The past year has been a challenging period for UK technology stocks. The sector has diverged from buoyant UK blue chips due to the perceived threats of AI-induced disruption. This underperformance has been regardless of generally positive trading news, and larger cap software & services companies have performed significantly worse than their smaller brethren. Takeovers have continued to pick off the remaining companies while the IPO market has been effectively shut, resulting in a significant reduction in supply; ca.£38bn has been removed from the software and services sector since the COVID-19 pandemic began – which is equivalent to the market capitalisation of the remaining companies. Given the positive trading news, generally healthy balance sheet positions, supply reductions, and with small cap software & services companies now hovering around their pandemic-period lows, we believe the sector warrants a closer look.

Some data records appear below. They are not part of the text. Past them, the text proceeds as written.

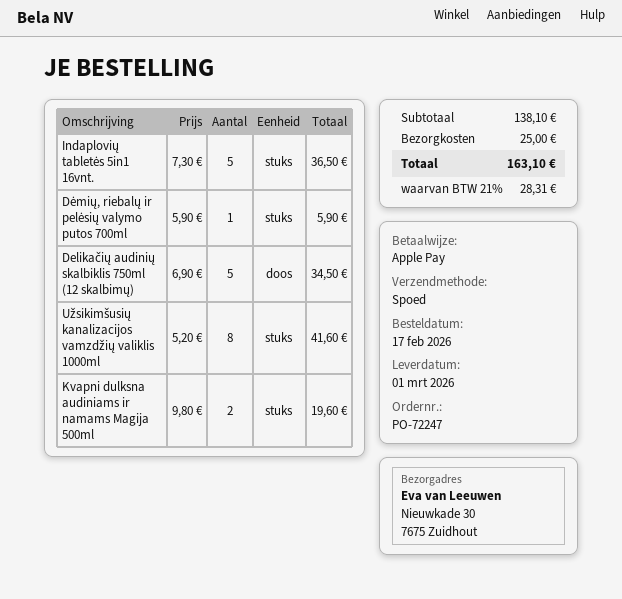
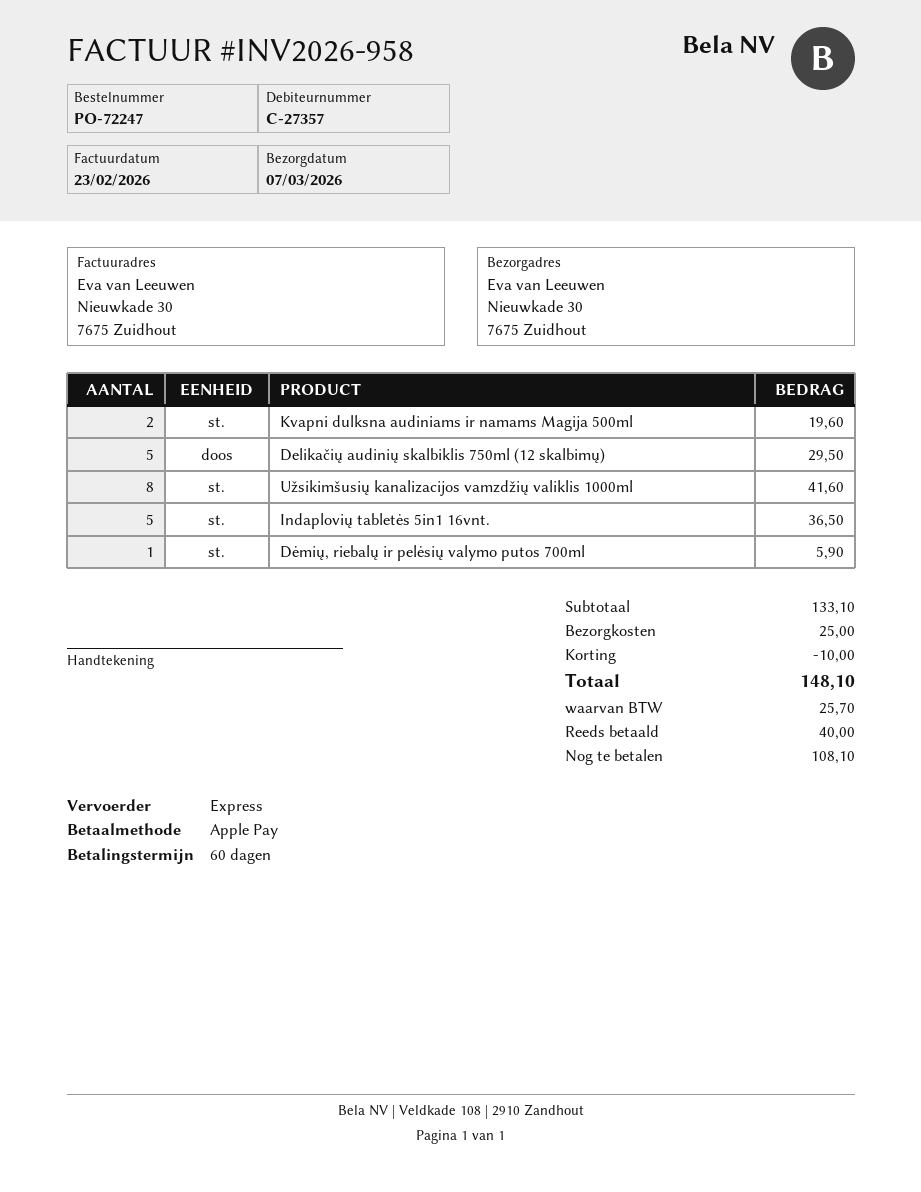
delivery date: 2026-03-01 -> 2026-03-07
Delikačių audinių skalbiklis 750ml (12 skalbimų): 5 for 34.50 -> 5 for 29.50
subtotal: 138.10 -> 133.10
discount: none -> 10.00
tax: 28.31 -> 25.70
total: 163.10 -> 148.10

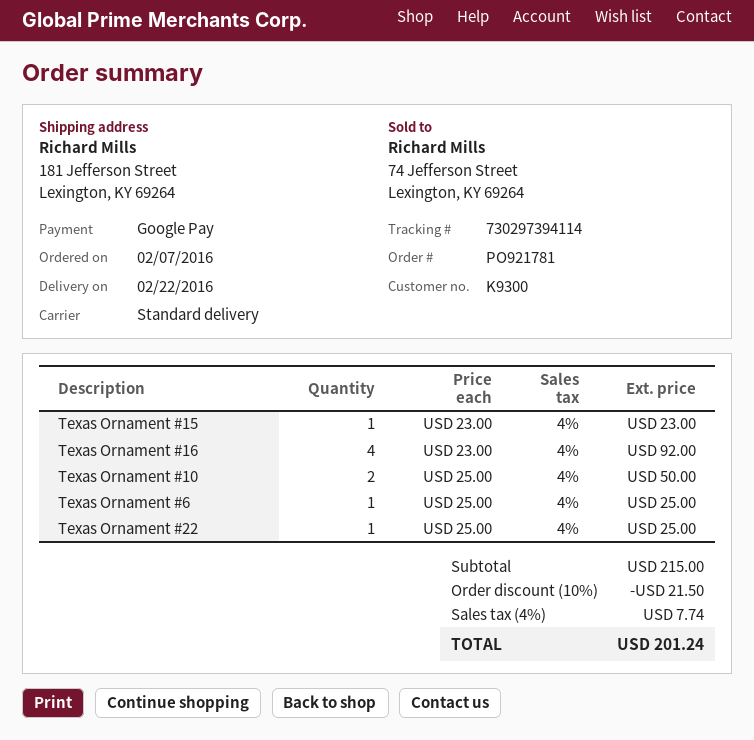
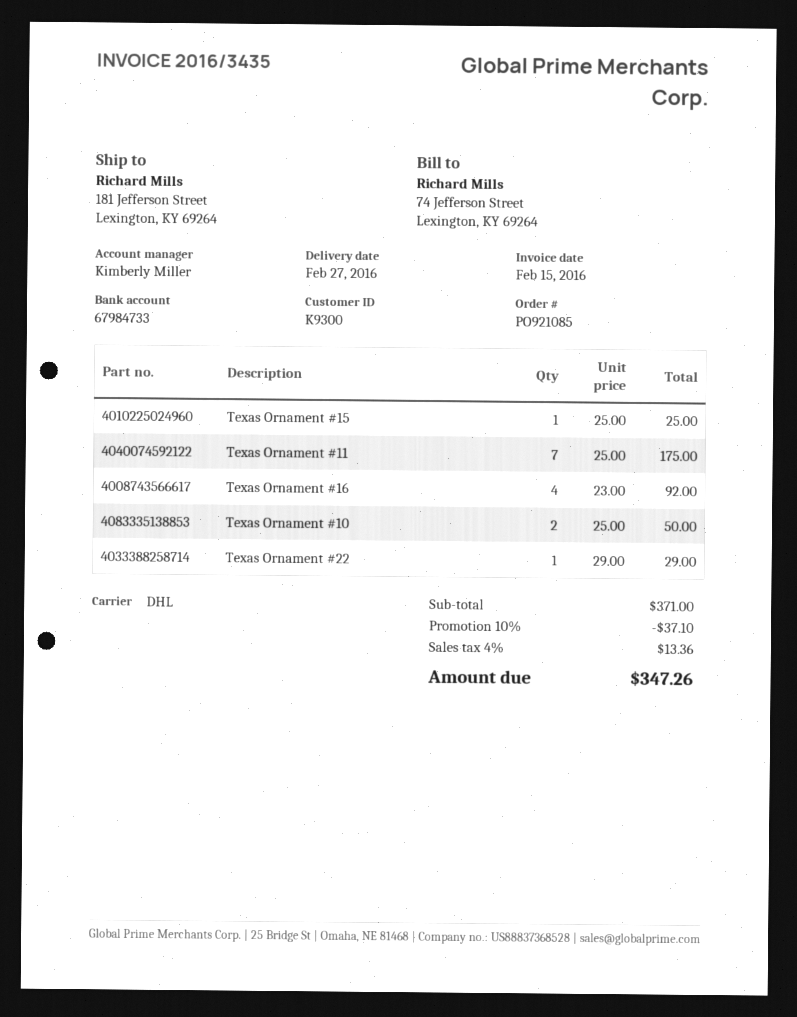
order number: PO921781 -> PO921085
delivery date: 2016-02-22 -> 2016-02-27
shipping method: standard -> DHL
Texas Ornament #15: 1 x 23.00 = 23.00 -> 1 x 25.00 = 25.00
Texas Ornament #6: 1 x 25.00 = 25.00 -> none
Texas Ornament #22: 1 x 25.00 = 25.00 -> 1 x 29.00 = 29.00
Texas Ornament #11: none -> 7 x 25.00 = 175.00
subtotal: 215.00 -> 371.00
discount: 10% = 21.50 -> 10% = 37.10
tax: 4% = 7.74 -> 4% = 13.36
total: 201.24 -> 347.26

Positive January trading updates again

January trading updates continued to be positive, following the generally healthy updates in 2025, once again despite the cloudy economic and geopolitical backdrop.

We examined 104 trading updates and earnings announcements during January on UK tech-related stocks of all sizes, the vast majority of which are small caps. For the purpose of this analysis, our universe is broadly defined and includes IP-driven business across a range of sectors (excluding drug discovery). Based on commentary (including profit beats/misses, as well as new business wins and outlook statements), we estimate that about half of these announcements resulted in improvements to the outlook for the individual businesses, compared with a quarter that saw decreases. This positive mood has continued into February.

Following our analysis in 2025, we have begun quantifying these data, as shown in the graph below. On a trading or results announcement, we allocate a +1 for a beat and a -1 for a miss, with similar for the share price reaction and the perceived outlook. The numbers are aggregated on a quarterly rolling basis, since many companies release trading news each quarter.